Showing posts with label children. Show all posts
Showing posts with label children. Show all posts

Thursday, 12 May 2011

Making Broadway meaningful for children

NEW YORK (WABC) -- Each year, more than 150 high school students from our area get to go to half a dozen Broadway plays and musicals for free, thanks to a program in city schools called Open Doors.

The program doesn't cost taxpayers a cent because the total cost is picked up by Broadway producers.

Eyewitness News tagged along as students from the Bronx came to Broadway as part of the program, which introduces young people to the best of the Great White Way.

Without an audience, it's been said there is no theater, and that the future of Broadway depends on making theater meaningful for a younger generation - which is the idea behind Open Doors.

"Just the simple idea that we recognize that culturally, we exist in many communities and to understand and build a bridge to the other one," said Thomas Schumacher, president of Disney Theatricals - home of "The Lion King" and "Mary Poppins."

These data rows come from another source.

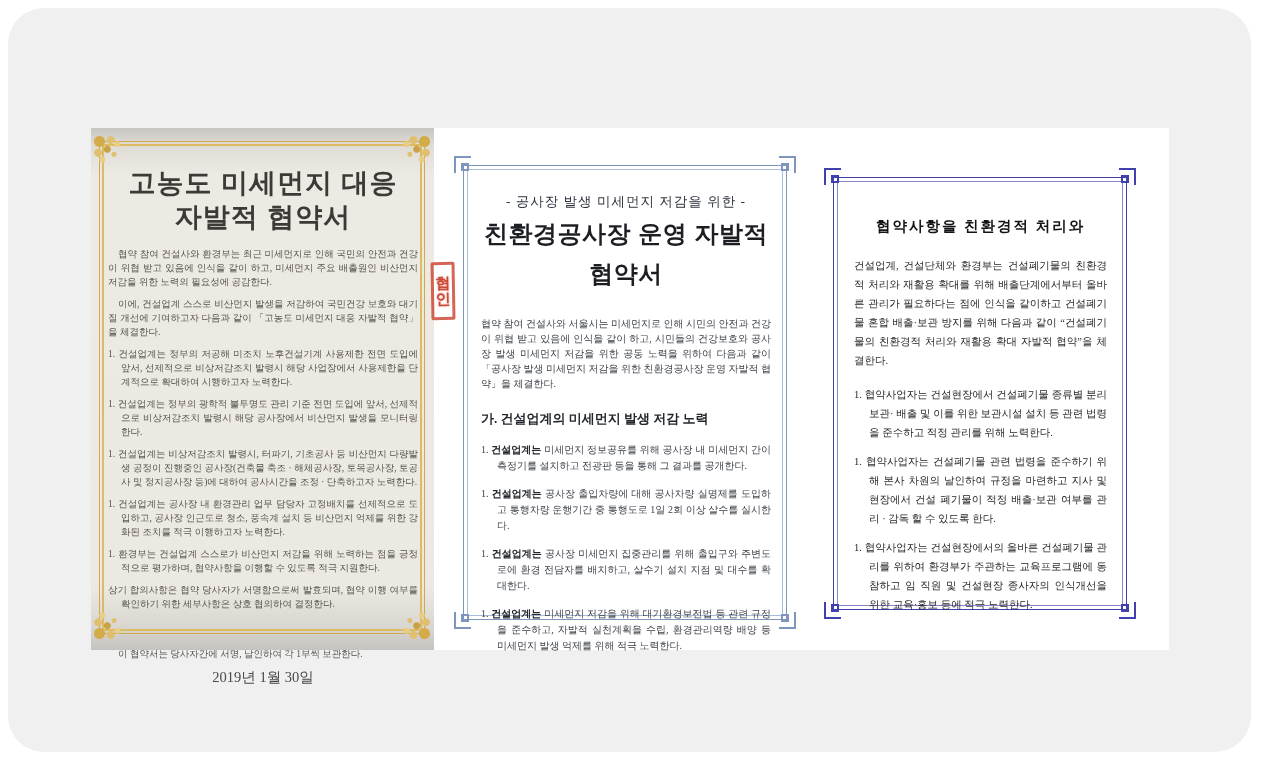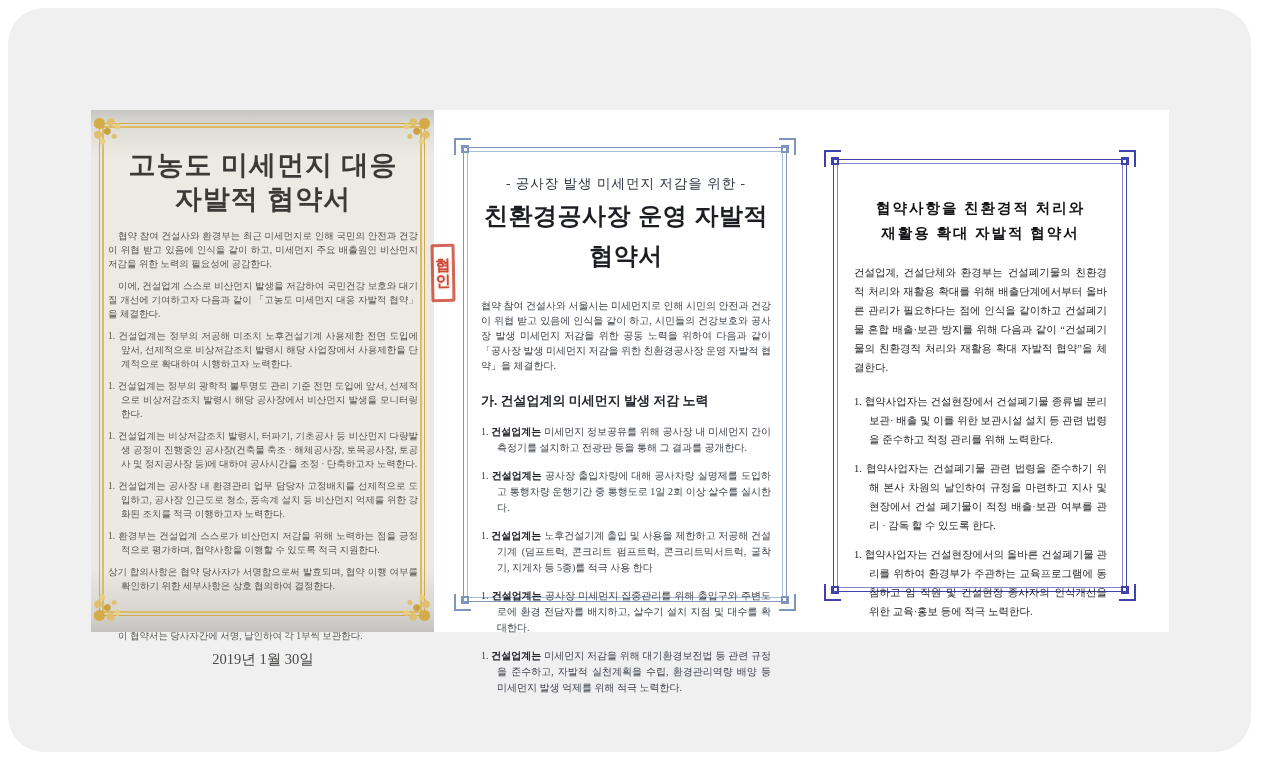--- a/index.html
+++ b/index.html
@@ -7,7 +7,7 @@
     font-family:"Liberation Serif", serif; }
   .card { position:absolute; left:8px; top:8px; right:10px; bottom:8px;
     background:#f0f0f1; border-radius:36px; }
-  .strip { position:absolute; left:83px; top:102px; width:1078px; height:522px;
+  .strip { position:absolute; left:83px; top:120px; width:1078px; height:522px;
     background:#ffffff; }
 
   

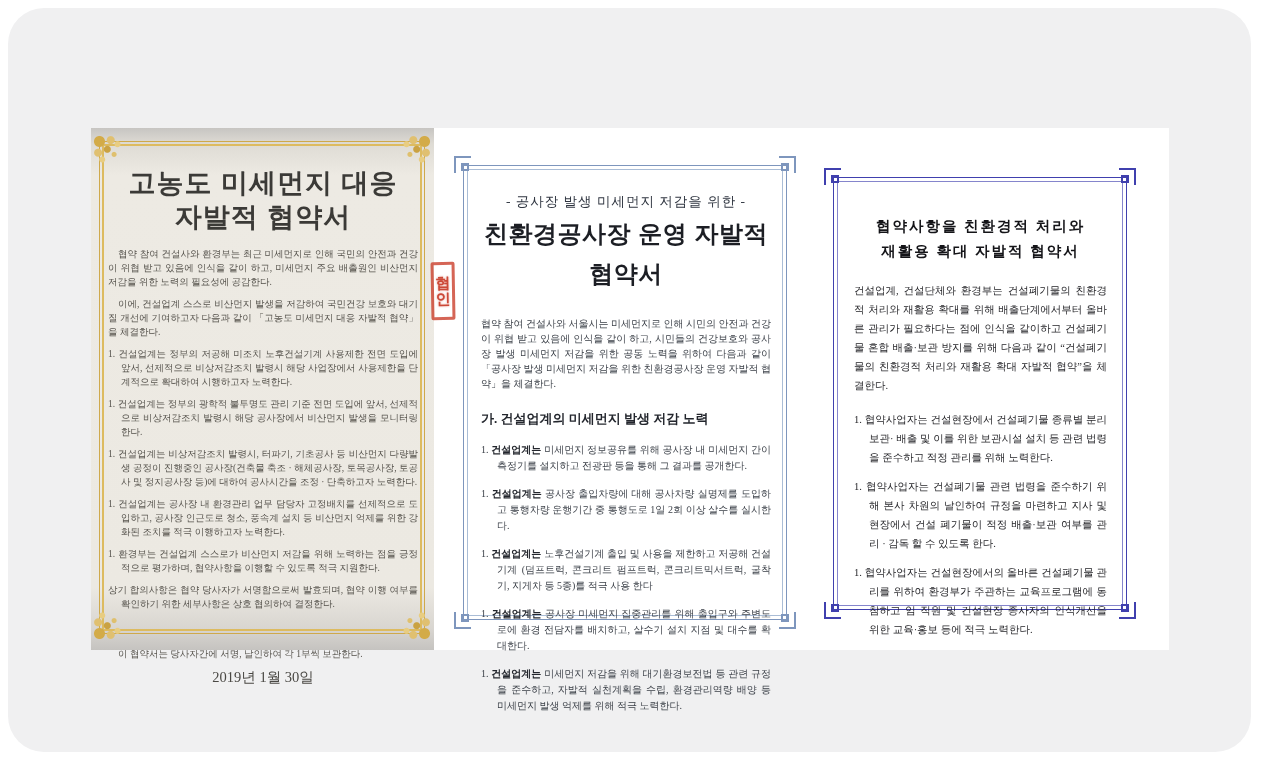--- a/index.html
+++ b/index.html
@@ -178,7 +178,6 @@
       <div class="right-content">
         <div class="r-title">
           <div>협약사항을 친환경적 처리와</div>
-          <div>재활용 확대 자발적 협약서</div>
         </div>
         <div class="r-intro">건설업계, 건설단체와 환경부는 건설폐기물의 친환경적 처리와 재활용 확대를 위해 배출단계에서부터 올바른 관리가 필요하다는 점에 인식을 같이하고 건설폐기물 혼합 배출·보관 방지를 위해 다음과 같이 “건설폐기물의 친환경적 처리와 재활용 확대 자발적 협약”을 체결한다.</div>
         <div class="r-item"><span>1.</span> <span>협약사업자는 건설현장에서 건설폐기물 종류별 분리 보관· 배출 및 이를 위한 보관시설 설치 등 관련 법령을 준수하고 적정 관리를 위해 노력한다.</span></div>

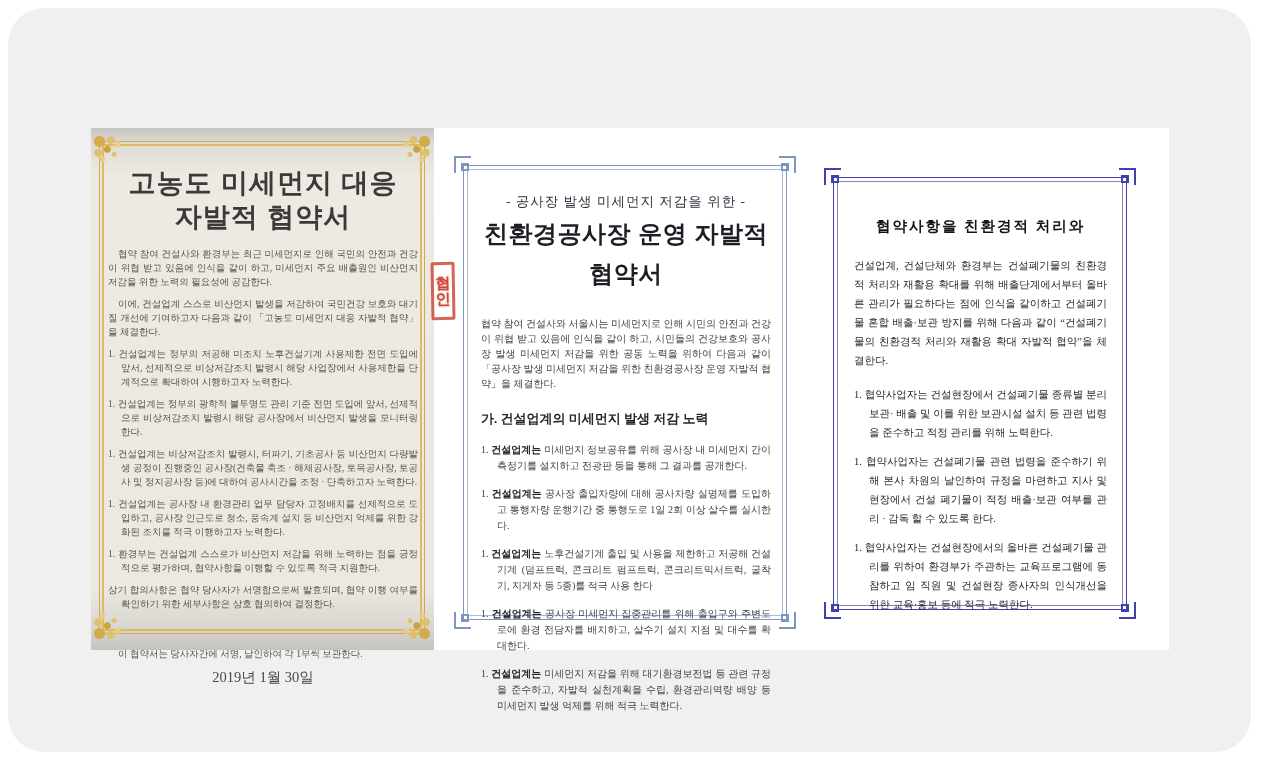--- a/index.html
+++ b/index.html
@@ -151,7 +151,6 @@
         <div class="m-section">가. 건설업계의 미세먼지 발생 저감 노력</div>
         <div class="m-item"><span class="num">1.</span> <b class="lead">건설업계는</b><span> 미세먼지 정보공유를 위해 공사장 내 미세먼지 간이측정기를 설치하고 전광판 등을 통해 그 결과를 공개한다.</span></div>
         <div class="m-item"><span class="num">1.</span> <b class="lead">건설업계는</b><span> 공사장 출입차량에 대해 공사차량 실명제를 도입하고 통행차량 운행기간 중 통행도로 1일 2회 이상 살수를 실시한다.</span></div>
-        <div class="m-item"><span class="num">1.</span> <b class="lead">건설업계는</b><span> 노후건설기계 출입 및 사용을 제한하고 저공해 건설기계 (덤프트럭, 콘크리트 펌프트럭, 콘크리트믹서트럭, 굴착기, 지게차 등 5종)를 적극 사용 한다</span></div>
         <div class="m-item"><span class="num">1.</span> <b class="lead">건설업계는</b><span> 공사장 미세먼지 집중관리를 위해 출입구와 주변도로에 환경 전담자를 배치하고, 살수기 설치 지점 및 대수를 확대한다.</span></div>
         <div class="m-item"><span class="num">1.</span> <b class="lead">건설업계는</b><span> 미세먼지 저감을 위해 대기환경보전법 등 관련 규정을 준수하고, 자발적 실천계획을 수립, 환경관리역량 배양 등 미세먼지 발생 억제를 위해 적극 노력한다.</span></div>
       </div>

Schumacher is one of 21 Broadway pros who has introduced high school students to the magic of live theater.

On a recent afternoon he took a group from The Bronx to see "War Horse."

"I really thought it was amazing," he said. "I never cry, but I almost cried. It brought out the inner child in me. I loved it."

The "Open Doors" project was the brainchild of the late playwright Wendy Wasserstein.

"Wendy had this idea that the theater shouldn't be this affluent thing for just affluent people, that it was sort of your right as a New Yorker to go to the theater," Schumacher said.

The program is paid for and administered by the Theater Development Fund - best known for its booth in Time Square. Students are chosen to participate-based on essays they submit.

A discussion over pizza and soda follows each performance.

From him, the students get inspiration. But from them, he gets even more.

"I see the world differently every time I sit down with them and have a discussion," he said. "And the experience of going to the theater with these kids, watching it through them, getting to know them, it's deep for me."

Shumacher said the specific comments of students in the past actually helped him improve his own shows, such as "The Little Mermaid." He also feels he has benefited from the generosity of his mentors, and it only makes sense for him to try and do the same for others.